Users can now access their music from Amazon's cloud, listening to tunes without taking up space on hard drives. PHOTO: Combined Media/Flickr.com

Amazon announced “Cloud Drive” recently, adding fuel to an always hot debate about licensing of digital music.

According to Reuters, the service lets users “store about 1,000 songs on the [Amazon site] for free instead of their own hard drives and play them over an Internet connection directly from Web browsers and on phones running Google Inc’s Android software.”

Legal challenges and strategy questions loom heavy over the service says Ramnath K. Chellappa, associate professor of information systems and operations management at Goizueta Business School. His work as a PhD student in 1997 led to the scholarly definition of “cloud computing.”

“There are many dimensions to this,” Chellappa said. “In this case, the data happens to be music. We have the ability to pull stuff from the cloud… You have iPads and all these devices that are working so easily with 3G and WiFi available in a number of places. The cloud concept of having things reside somewhere else and bring it down on demand is very much a possibility.”

Chellappa, who consults on digital media in the entertainment industry, said some current liscensing agreements don’t explicitly cover this type of use but it’s a natural progression considering how the industry evolved with the explosion of iPods, iTunes and digital music retailers.

He said most music purchased can be copied by the user except if it’s a determent to the industry (creating mix tapes, burning CDs, etc.).  The professor said music subscription services like Rhapsody had little to limited impact on music consumption, but Amazon works in the song-purchase model.

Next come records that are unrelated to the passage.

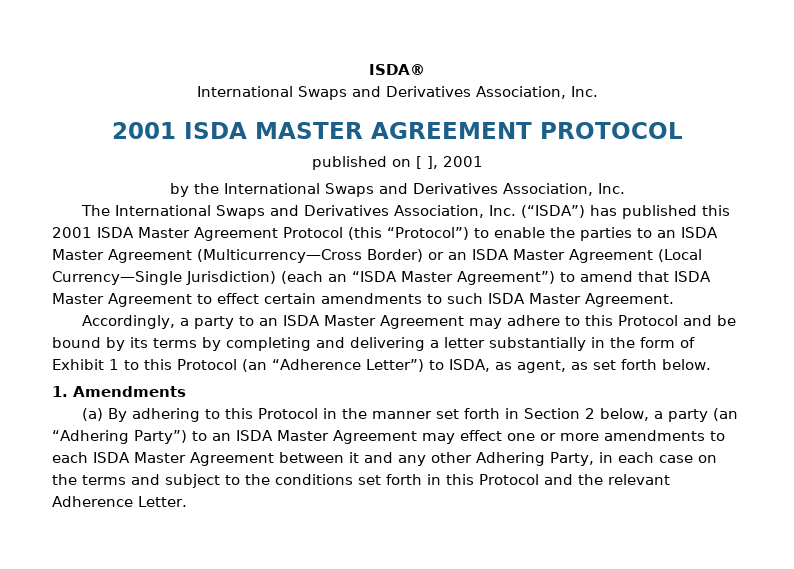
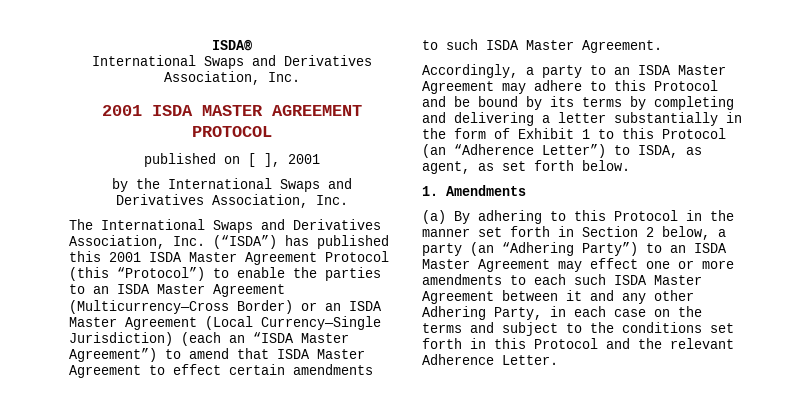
- (a) By adhering to this Protocol in the manner set forth in Section 2 below, a party (an “Adhering Party”) to an ISDA Master Agreement may effect one or more amendments to each ISDA Master Agreement between it and any other Adhering Party, in each case on the terms and subject to the conditions set forth in this Protocol and the relevant Adherence Letter.
+ (a) By adhering to this Protocol in the manner set forth in Section 2 below, a party (an “Adhering Party”) to an ISDA Master Agreement may effect one or more amendments to each such ISDA Master Agreement between it and any other Adhering Party, in each case on the terms and subject to the conditions set forth in this Protocol and the relevant Adherence Letter.

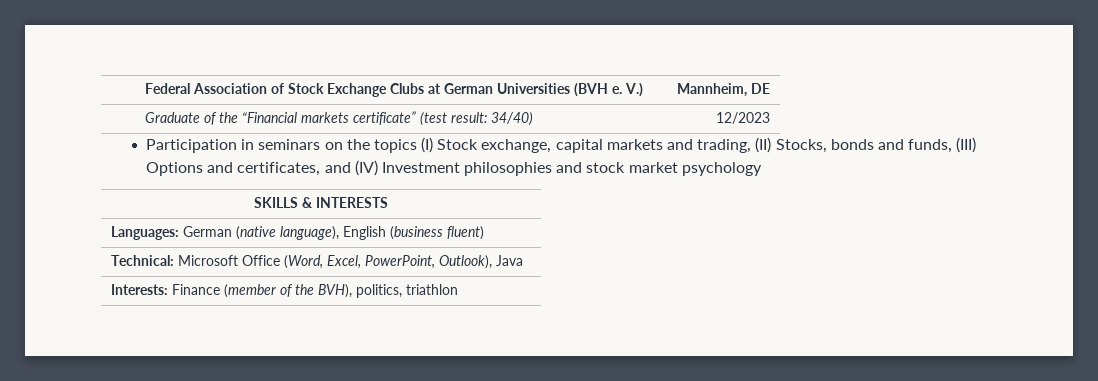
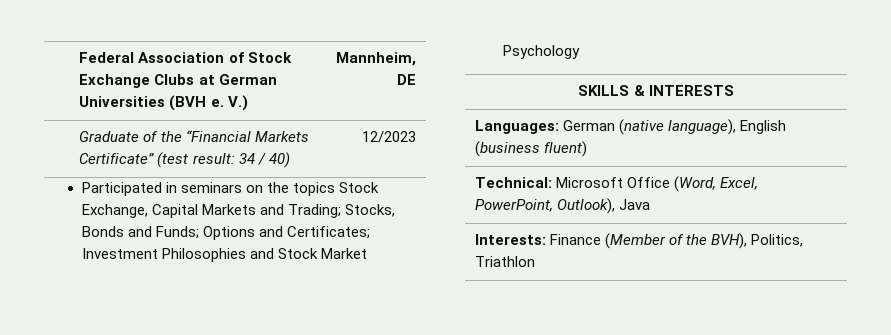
- Graduate of the “Financial markets certificate” (test result: 34/40) | 12/2023
+ Graduate of the “Financial Markets Certificate” (test result: 34 / 40) | 12/2023
- Participation in seminars on the topics (I) Stock exchange, capital markets and trading, (II) Stocks, bonds and funds, (III) Options and certificates, and (IV) Investment philosophies and stock market psychology
+ Participated in seminars on the topics Stock Exchange, Capital Markets and Trading; Stocks, Bonds and Funds; Options and Certificates; Investment Philosophies and Stock Market Psychology
- Interests: Finance (member of the BVH), politics, triathlon
+ Interests: Finance (Member of the BVH), Politics, Triathlon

“The question of where this is going is that if you put things on the cloud and people can get these things on demand…” Chellappa said. “What does it mean to actual purchase of music?”

Licence to stream the music itself raises more questions as, according to Chellappa, multi-channel consumption isn’t fully realized.

“At some level the labels will say we don’t license streaming of music… Amazon is saying it’s all the same thing, they don’t need a separate agreement,” the professor said.  “This has been playing out in the television industry already [with Internet viewing].”

Even if legal matters resolve, it’s unclear how consumers will respond. According to the Reuters report, there will be no iPhone app to stream music from Amazon’s cloud. There will be functionality on Apple’s rival Android (Google) operating system.

Chellappa didn’t rule out a similar platform rolling out on iTunes. He also said Google may look at music consumption on the cloud. But, regardless, strategy seems to lag behind technological advances.

“I’d wait to see what players it gets picked up on,” he said. “If it’s just going to be a web-based mechanism I don’t think it will be a big success.”